In 2020, Virginians voted to amend the state constitution to establish a bipartisan Redistricting Commission in the hopes of ending the practice of gerrymandering. But the Commission's first attempt was marred with partisan disputes and never came close to an agreement on a set of maps, resulting in the Supreme Court of Virginia drawing the new districts. There were two notable reasons that led to the Commission's deadlock. First, the Commission was unable to agree on a neutral entity to provide technical expertise in the redistricting process, and instead hired two sets of partisan mapmakers with the goal of melding their work. Second, the partisan mapmakers took different approaches to minority representation and compliance with the Voting Rights Act of 1965.

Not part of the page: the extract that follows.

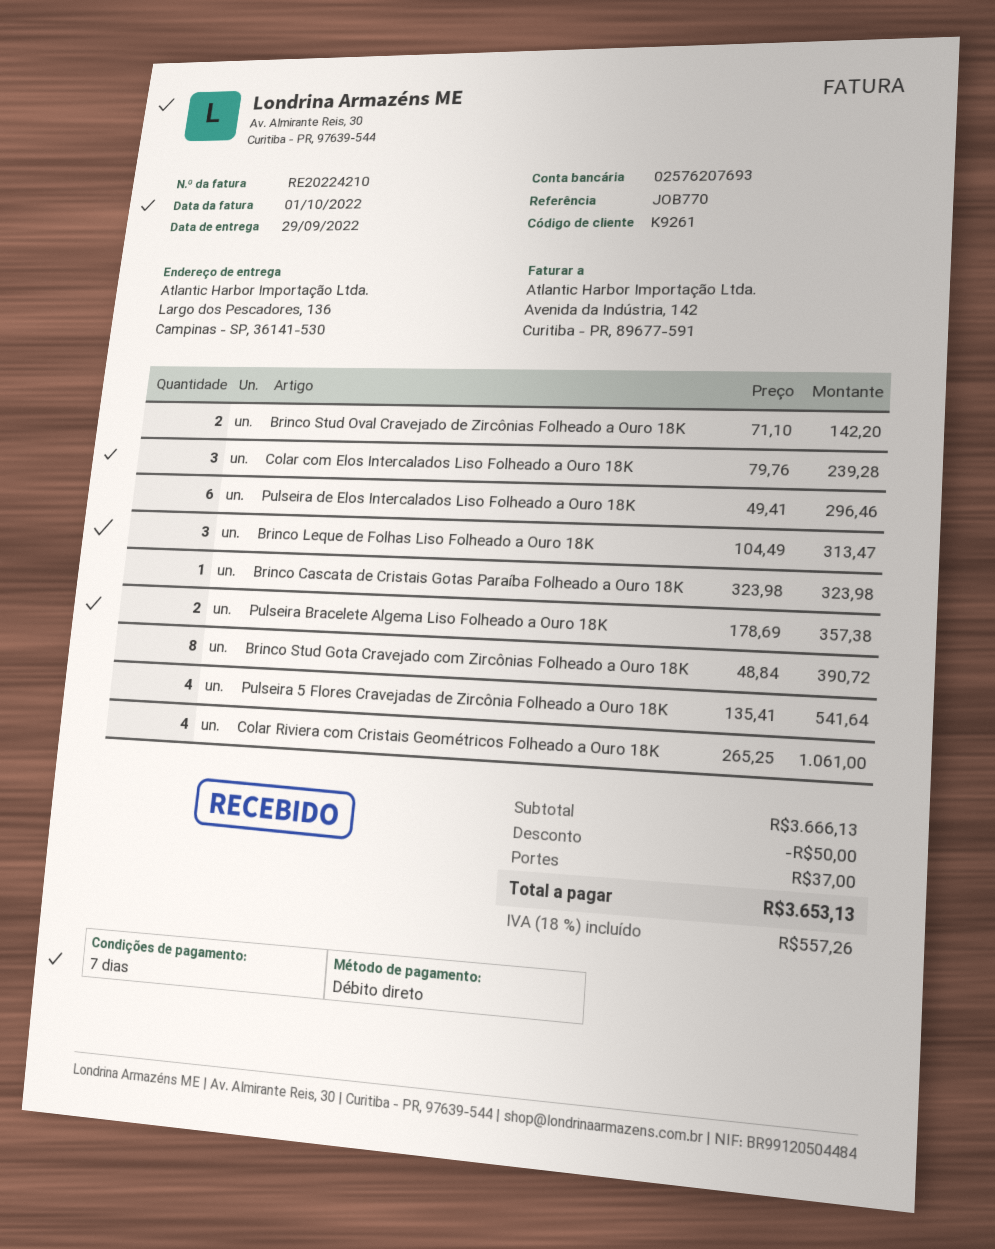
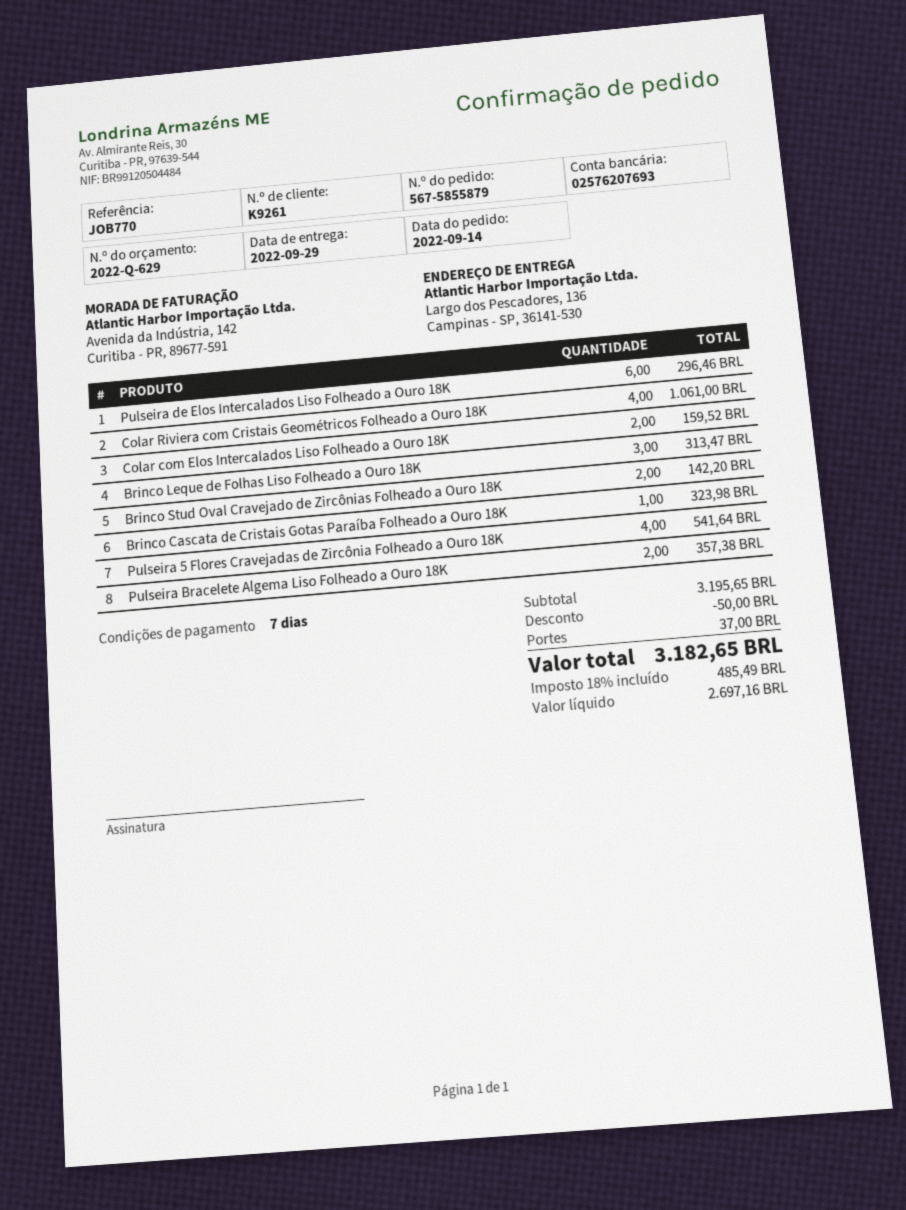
Colar com Elos Intercalados Liso Folheado a Ouro 18K: 3 for 239.28 -> 2 for 159.52
Brinco Stud Gota Cravejado com Zircônias Folheado a Ouro 18K: 8 for 390.72 -> none
subtotal: 3666.13 -> 3195.65
tax: 18% = 557.26 -> 18% = 485.49
total: 3653.13 -> 3182.65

In this thesis, I explore the concept of neutrality in redistricting in two ways. In my technical report, Optimizing Electoral Boundaries: A Network Flow Approach to Redistricting, I consider the neutrality of process through computational redistricting. In this paper, I describe a model for redistricting based on the capacitated clustering problem that leverages network flow to assign geographic units to district centers while optimizing for population equality and compactness. I then use the model to generate compact and contiguous example maps for Virginia's Congressional and General Assembly districts, and evaluate the generated districts on the basis of population equality and minority representation, comparing them against the maps drawn by the courts in the 2021 redistricting cycle. My results show that this approach is beneficial in that it can produce districts with low population deviations and strong minority representation opportunities. Furthermore, due to its foundation in network flow, the model can be extended to add additional constraints such as the consideration of political subdivisions and Communities of Interest.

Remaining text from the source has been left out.